I can express my gender in no other way than ‘female’. I am almost the epitome of cis-female; all curves and long hair, dainty feet and small artistic fingers. I embody the figure of Earth-Mother carvings that have been created across the entire globe; with my large breasts and outrageously rounded hips and backside, I practically scream ‘woman’ when I walk down the street. And yet I find myself yearning to be other than this. I am not comfortable in the skin I currently possess.

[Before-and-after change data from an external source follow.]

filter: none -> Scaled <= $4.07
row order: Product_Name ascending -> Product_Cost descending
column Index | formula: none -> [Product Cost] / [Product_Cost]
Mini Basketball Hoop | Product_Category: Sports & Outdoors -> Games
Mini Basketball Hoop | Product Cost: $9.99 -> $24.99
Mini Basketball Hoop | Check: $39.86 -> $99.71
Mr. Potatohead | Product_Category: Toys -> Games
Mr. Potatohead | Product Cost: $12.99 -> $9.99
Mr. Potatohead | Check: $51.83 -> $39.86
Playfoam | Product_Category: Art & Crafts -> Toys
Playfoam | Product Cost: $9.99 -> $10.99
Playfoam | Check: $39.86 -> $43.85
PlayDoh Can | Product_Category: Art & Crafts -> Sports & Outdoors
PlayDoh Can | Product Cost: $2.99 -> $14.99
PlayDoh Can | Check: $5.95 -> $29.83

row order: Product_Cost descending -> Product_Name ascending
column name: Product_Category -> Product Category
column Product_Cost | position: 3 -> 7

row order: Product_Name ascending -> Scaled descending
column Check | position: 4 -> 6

I see the butch (wo)men around me and envy their strong jaws and muscular shoulders; the way that they proudly wear their ass-kicker boots and hold their head high when they put on their navy jeans and leather jackets. These are attributes and traits that I covet on a daily basis, and which I can never possess, because I am not butch. I do not envy them for their gender expression, nor do I envy them for their silent air of masculine strength, I envy them for their congruency. I envy the way that they can match their inner self with their outer self expression. I am a cis-gendered female, who is both pansexual and polyamorous, and who possesses a vehemently queer soul. And my soul is restless. It seeks identity, community and belonging: it seeks congruence with my outer expression, and more than anything else it desires a flag it can fly with a sense of honesty, whilst being surrounded by other souls it can call kin.

Now you might argue that there are one or two ‘labels’ listed above that are easily flag worthy, and you would be right; in fact I would go further and say that they should all have a flag, battle cry and political rally of their very own. Gender, sexuality and lifestyle are so sorely ignored and overlooked in western society that ignorance of any issue surrounding these topics is the norm, rather than the exception.

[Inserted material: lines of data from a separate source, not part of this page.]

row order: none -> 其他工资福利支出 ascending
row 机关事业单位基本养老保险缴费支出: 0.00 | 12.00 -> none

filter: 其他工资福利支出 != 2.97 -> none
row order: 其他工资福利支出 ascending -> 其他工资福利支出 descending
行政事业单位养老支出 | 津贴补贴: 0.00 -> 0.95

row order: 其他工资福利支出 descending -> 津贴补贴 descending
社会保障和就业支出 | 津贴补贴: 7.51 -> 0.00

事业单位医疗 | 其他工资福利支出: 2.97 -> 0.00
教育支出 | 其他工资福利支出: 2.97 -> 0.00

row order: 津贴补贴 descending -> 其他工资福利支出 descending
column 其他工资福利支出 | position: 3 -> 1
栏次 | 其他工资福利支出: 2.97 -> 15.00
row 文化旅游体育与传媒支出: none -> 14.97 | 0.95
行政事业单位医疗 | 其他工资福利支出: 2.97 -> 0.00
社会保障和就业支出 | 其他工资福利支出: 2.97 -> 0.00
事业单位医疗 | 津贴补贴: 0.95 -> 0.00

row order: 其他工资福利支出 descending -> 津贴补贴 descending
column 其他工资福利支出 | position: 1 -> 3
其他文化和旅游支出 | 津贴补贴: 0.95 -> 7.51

These are words that are spoken in places of secrecy and security, away from vulnerable ears and innocent minds. Children are not to be corrupted by terms such as ‘alternative gender expression’, ‘non-monogamous’ and ‘sexuality’. Even if those are the exact words that a growing human being needs to hear.

“Comfort and security are for the majority, not the minority, and never let it be any other way!”*

This was the very clear lesson I learned whilst I was at school. I taught myself about the ‘queer world’ that I felt so drawn to, but that I could never find a way to belong within. I looked too ‘normal’, spoke too correctly or was attracted to the wrong gender/s.

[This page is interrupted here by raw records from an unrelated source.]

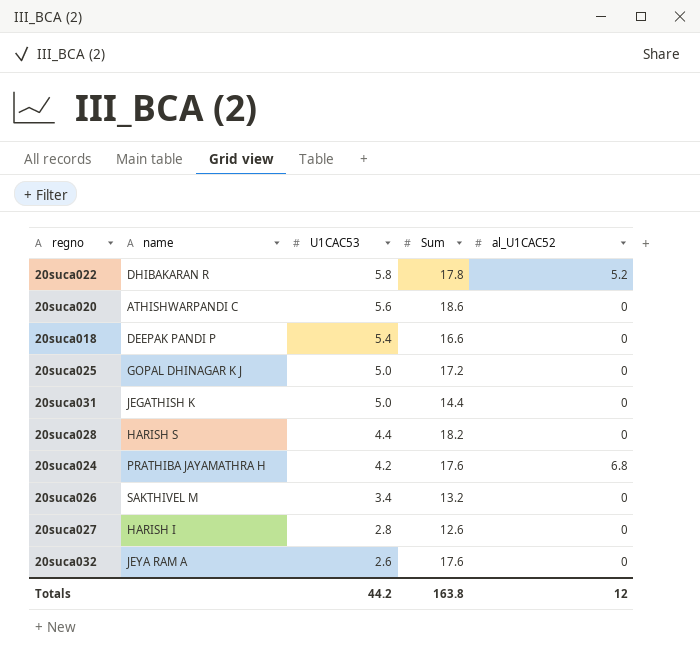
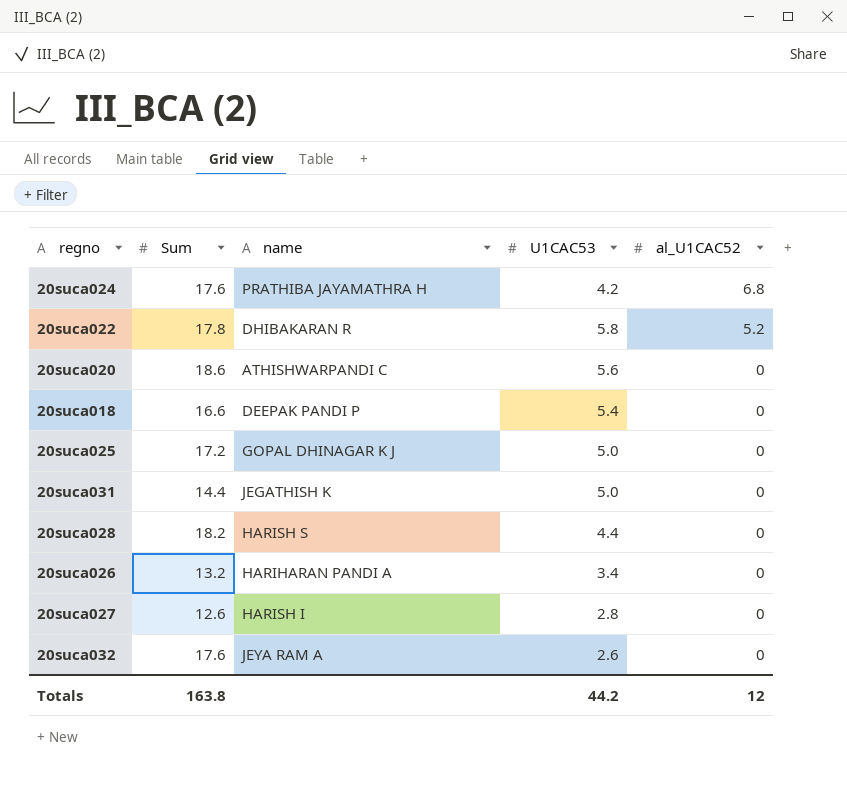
row order: U1CAC53 descending -> al_U1CAC52 descending
column Sum | position: 4 -> 2
20suca026 | name: SAKTHIVEL M -> HARIHARAN PANDI A

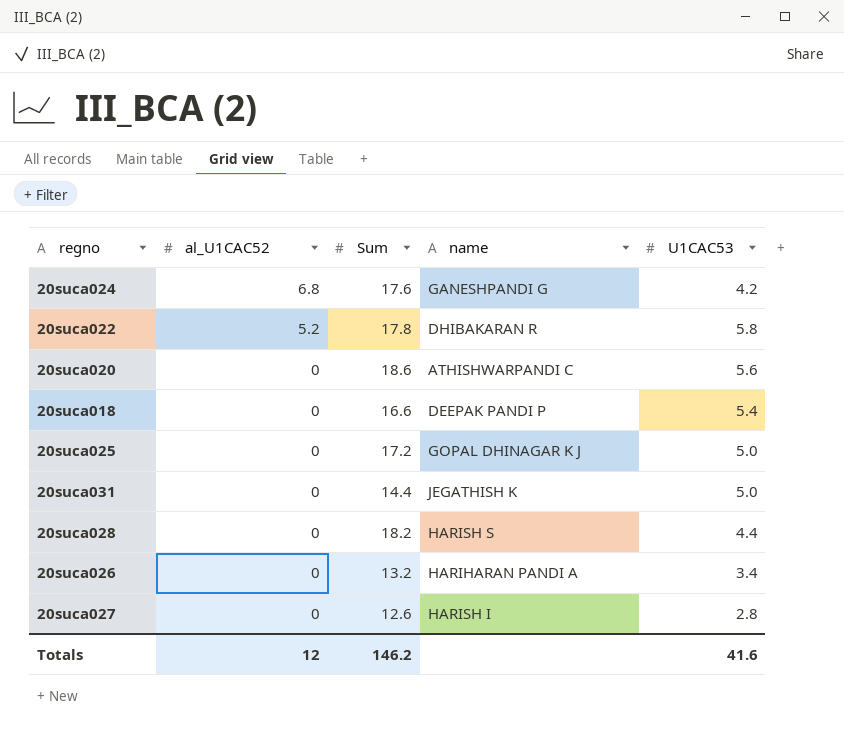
column al_U1CAC52 | position: 5 -> 2
row 20suca032: 17.6 | JEYA RAM A | 2.6 | 0 -> none
20suca024 | name: PRATHIBA JAYAMATHRA H -> GANESHPANDI G
Totals | Sum: 163.8 -> 146.2
Totals | U1CAC53: 44.2 -> 41.6

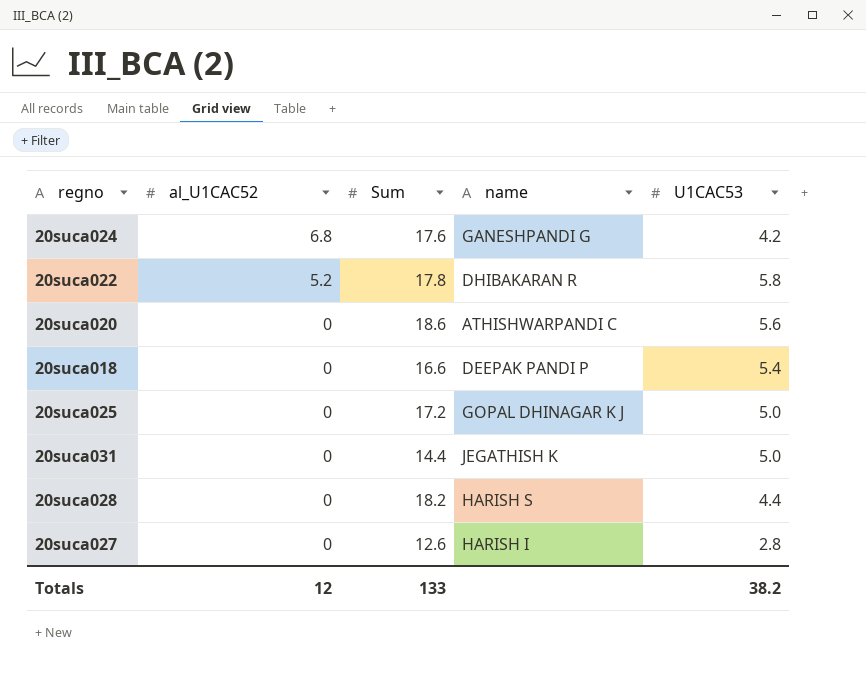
row 20suca026: 0 | 13.2 | HARIHARAN PANDI A | 3.4 -> none
Totals | Sum: 146.2 -> 133
Totals | U1CAC53: 41.6 -> 38.2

I tried out varying labels in the vain hope that one day one might fit, and finally found those terms that fell over my ample curves comfortably, like a second skin; only to look around and see that I was, once again, alone amongst the people I loved. I had found who I was, and the price I had to pay was to once again feel alone amongst my friends.

My labels didn’t come with easily waved flags. There were (and still are) no rally’s held by people declaring, “We are pansexual and proud!”

Polyamory didn’t (and still doesn’t) come with built in laws that protect your job security like other ‘lifestyles’. When some time in your future your boss finds out that you have two partners and you somehow find that your working skills are ‘no longer required’, there is no one to call and help you fight against this discrimination. The polyamory flag is not big enough, not bright enough nor is it loud enough to be worthy of legal protection.

No one tells you when you are fifteen and forming ideas about how you want to live your life that there is any other way to be than monogamous and hetro-normative.

Queer is a word that you hear shouted as an insult, and never as an identity to be proud of.

So here I am: other. I am a queer soul trapped within a hetro-normative body, looking out at the world through pansexual eyes and yearning to live a polyamorous life.

I suppose I shall have to make my own flag, and learn how to fly the thing as high as my 5ft 2inch stature can take it. Maybe this will make me strong, like those butch (wo)men I envy so much, and allow me to be brave enough to shout out like the gay, lesbian, bisexual and trans people who came before me, and march for the rights that I will need throughout my life. And maybe doing this will help my soul find its family, its community and its home.

Maybe by learning to fly my own flag, somehow, I will find ‘me’.

*A personal impression of life, not an actual quote.”